The fact that the map \(\Psi _{g,h}\) in (7) is an isomorphism shows that the wavelet spaces corresponding to different admissible vectors can not be too different, e.g. their dimensions coincide. However, the wavelet spaces are still different as reproducing kernel Hilbert spaces since the map \(\Psi _{g,h}\) does not in general preserve the reproducing kernels.

The wavelet transform \(\mathcal {W}_{g}:\mathcal {H}_{\pi } \rightarrow L^{2}(G)\) is an isometry when \(g \in \mathcal {H}_{\pi }\) is an admissible vector. Hence the projection from \(L^{2}(G)\) to \(\mathcal {W}_{g}(\mathcal {H}_{\pi })\) is given by \(\mathcal {W}_{g} \circ \mathcal {W}_{g}^{*}\). A classical result in coorbit theory [16] known as the reproducing formula describes this projection in terms of convolutions: The orthogonal projection from \(L^{2}(G)\) to \(\mathcal {W}_{g}(\mathcal {H}_{\pi })\) is explicitly given by

$$\begin{aligned} \mathcal {W}_{g} \circ \mathcal {W}_{g}^{*}(F) = F *_{G} k_{e}, \qquad F \in L^{2}(G), \end{aligned}$$

where \(k_{e}(x) = \mathcal {W}_{g}g(x)\) is the point kernel corresponding to the identity element \(e \in G\). The following basic result shows that the wavelet spaces automatically exhibit integrability properties that are not shared by general subspaces of \(L^{2}(G)\).

Proposition 3.5

Let \(\pi :G \rightarrow \mathcal {U}(\mathcal {H}_{\pi })\) be a square integrable representation and fix an admissible vector \(g \in \mathcal {H}_{\pi }\). The wavelet space \(\mathcal {W}_{g}(\mathcal {H}_{\pi })\) is continuously embedded into \(L^{p}(G)\) for all \(p \in [2,\infty ]\).

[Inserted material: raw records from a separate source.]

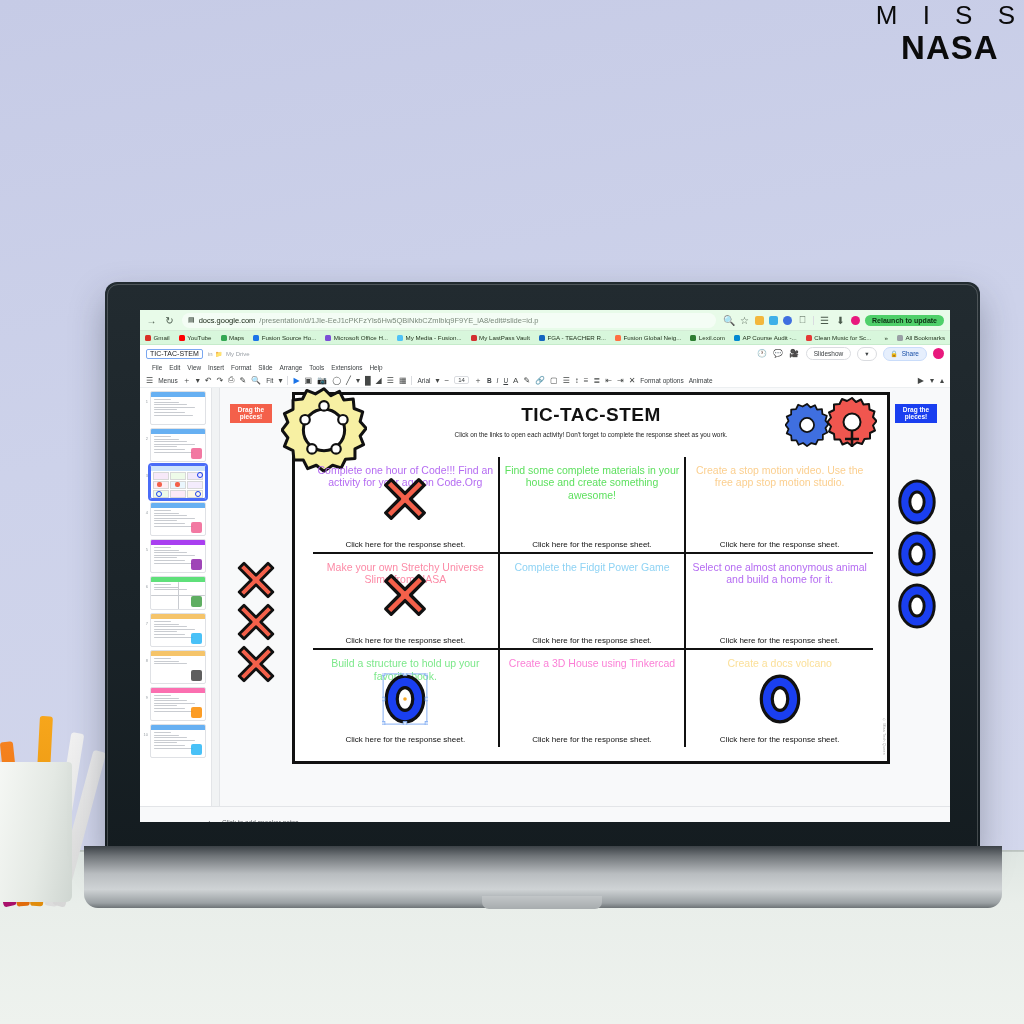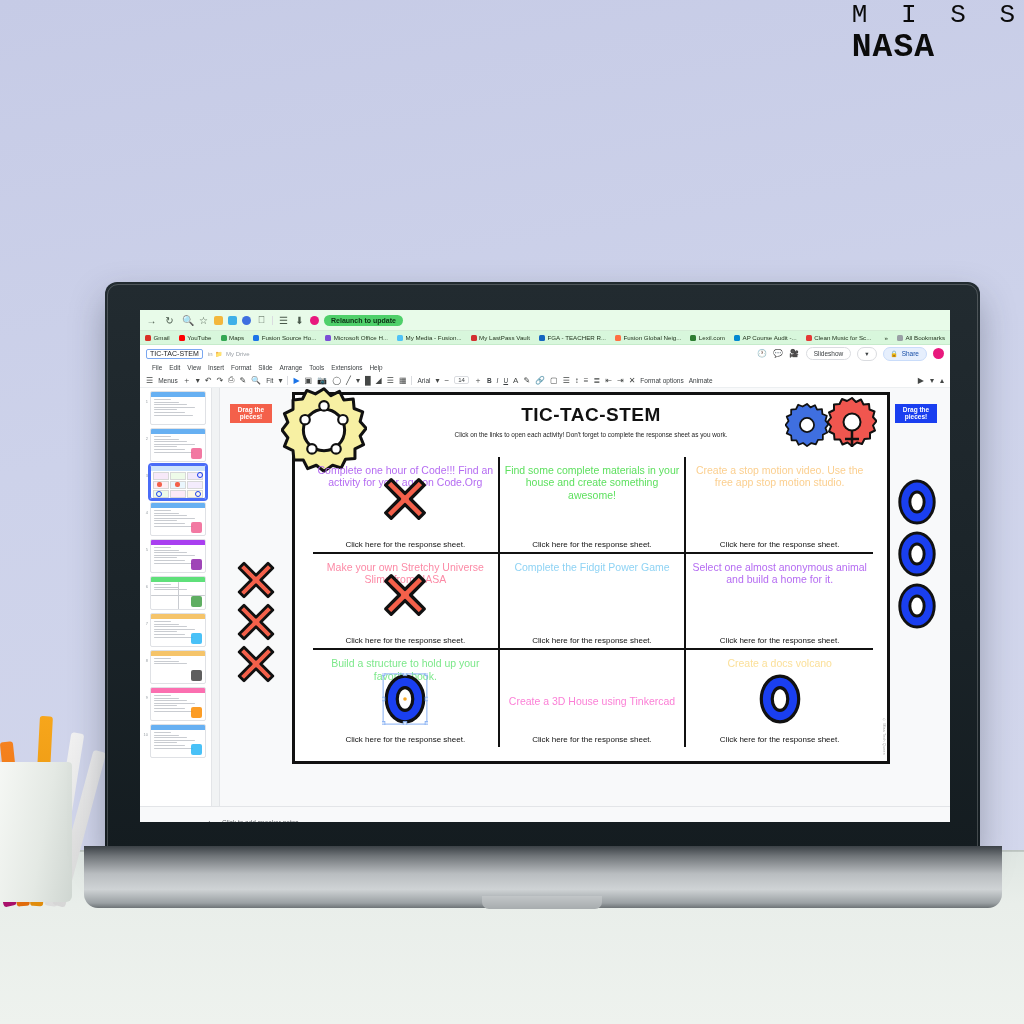--- a/index.html
+++ b/index.html
@@ -28,9 +28,8 @@
   
   .logo {
     position: absolute; right: 0px; top: 2px;
-    text-align: left; line-height: 1;
+    text-align: center; line-height: 1;
     color: #0b0b0b;
-    font-family: Liberation Mono, monospace;
   }
   .logo .l1 { font-size: 26px; letter-spacing: 9px; font-weight: 400; }
   .logo .l2 { font-size: 33px; letter-spacing: 1px; font-weight: 800; margin-top: 4px;}

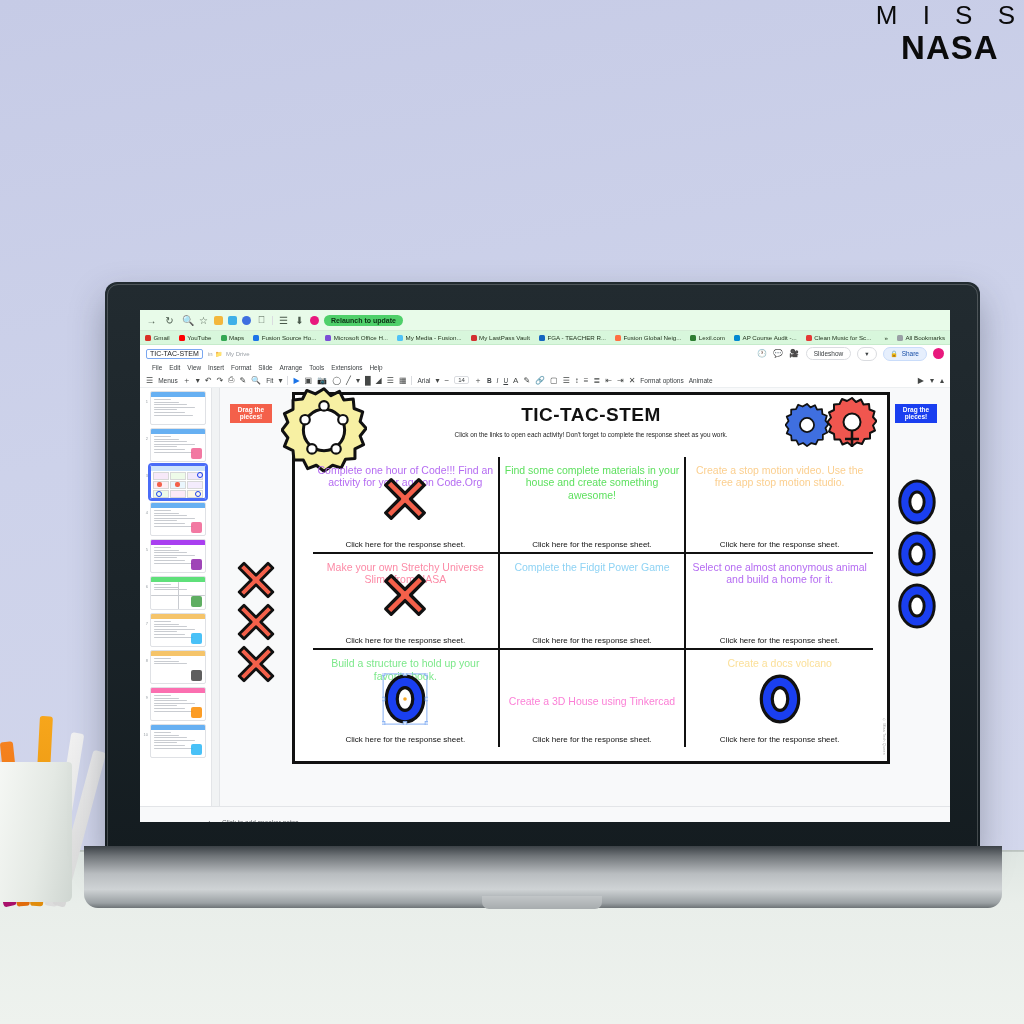--- a/index.html
+++ b/index.html
@@ -255,6 +255,11 @@
     <div class="omnibar">
       <span class="omni-ico">→</span>
       <span class="omni-ico">↻</span>
+      <div class="urlbox">
+        <span style="font-size:7px;">▤</span>
+        <span class="url-dark">docs.google.com</span>
+          <span class="url-grey">/presentation/d/1JIe-EeJ1cPKFzYls6Hw5QBiNkbCZmlblq9F9YE_lA8/edit#slide=id.p</span>
+      </div>
       <div class="omni-right">
         <span class="omni-ico">🔍</span>
         <span class="omni-ico">☆</span>

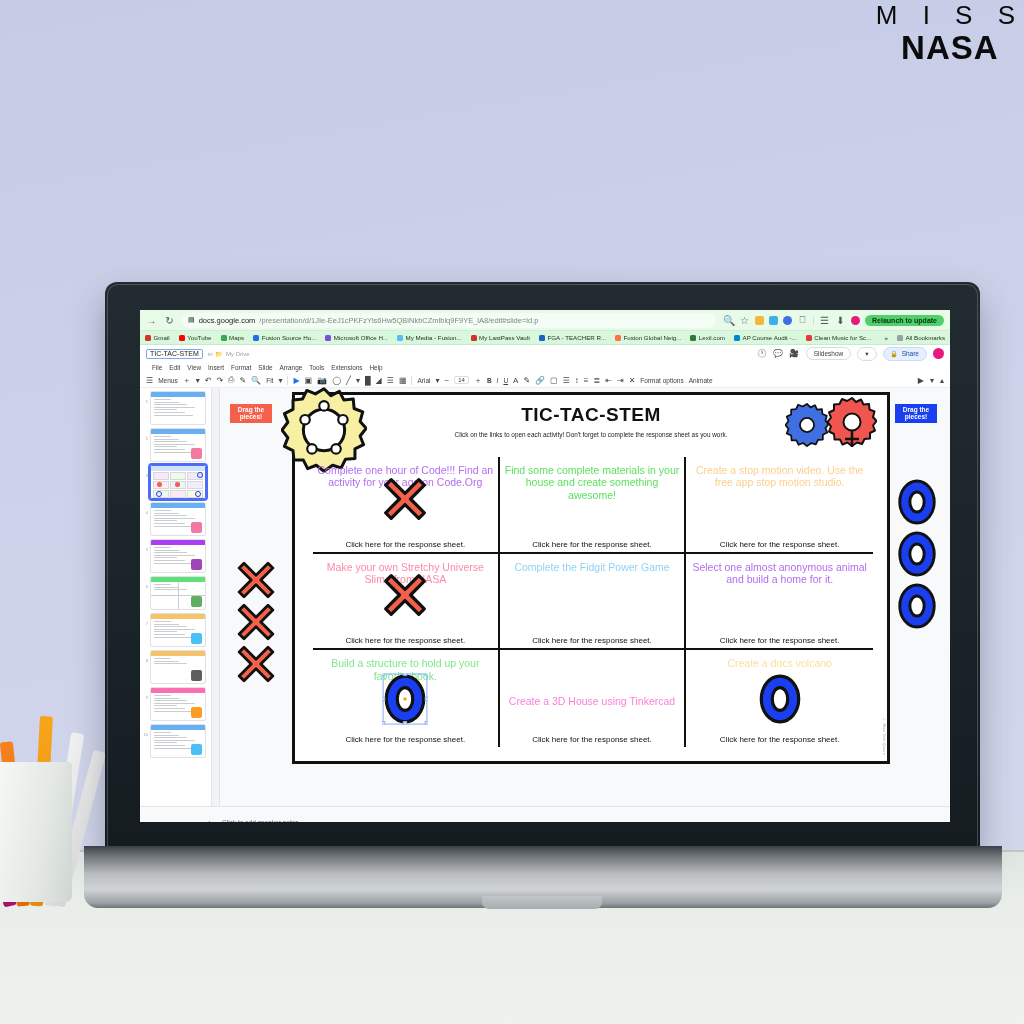--- a/index.html
+++ b/index.html
@@ -709,7 +709,7 @@
                     </svg></div>
                 </div>
                 <div class="cell">
-                  <div class="cell-task" style="color: rgb(251, 127, 214); margin-top: 38px;">Create a 3D House using Tinkercad</div>
+                  <div class="cell-task" style="color: rgb(251, 127, 214);">Create a 3D House using Tinkercad</div>
                   <div class="cell-link">Click here for the response sheet.</div>
                 </div>
                 <div class="cell">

However, the wavelet space \(\mathcal {W}_{g}(\mathcal {H}_{\pi })\) is not in general contianed in \(L^{1}(G)\).

Proof

Notice that \(\mathcal {W}_{g}(\mathcal {H}_{\pi })\) is continuously embedded in both \(L^{2}(G)\) and \(L^{\infty }(G)\): The first claim is obvious, while the second follows from the computation

$$\begin{aligned} \Vert F\Vert _{L^{\infty }(G)} = \sup _{x \in G}|\langle k_x, F \rangle | \le \sup _{x \in G} \Vert k_x\Vert _{\mathcal {W}_{g}(\mathcal {H}_{\pi })} \Vert F\Vert _{\mathcal {W}_{g}(\mathcal {H}_{\pi })} = \Vert g\Vert _{\mathcal {H}_{\pi }}\Vert F\Vert _{\mathcal {W}_{g}(\mathcal {H}_{\pi })}, \end{aligned}$$

for \(F \in \mathcal {W}_{g}(\mathcal {H}_{\pi }).\) This observation implies that \(\mathcal {W}_{g}(\mathcal {H}_{\pi })\) is continuously embedded into the intermediate spaces \(L^{p}(G)\) for \(p \in (2,\infty )\) as well since

$$\begin{aligned} \Vert F\Vert _{L^{p}(G)} = \left( \int _{G}|F(x)|^{p-2}|F(x)|^2 \, d\mu _{L}(x)\right) ^{\frac{1}{p}} \le \Vert F\Vert _{L^{\infty }(G)}^{\frac{p-2}{p}}\Vert F\Vert _{\mathcal {W}_{g}(\mathcal {H}_{\pi })}^{\frac{2}{p}} \le \Vert g\Vert _{\mathcal {H}_{\pi }}^{\frac{p-2}{p}}\Vert F\Vert _{\mathcal {W}_{g}(\mathcal {H}_{\pi })}. \end{aligned}$$

Counterexamples to the last statement can be found in the time–frequency setting since the STFT satisfies \(V_{g}g \in L^{1}(\mathbb {R}^{2n})\) only when g is a continuous function on \(\mathbb {R}^{n}\) by [21, Proposition 12.1.4].\(\square \)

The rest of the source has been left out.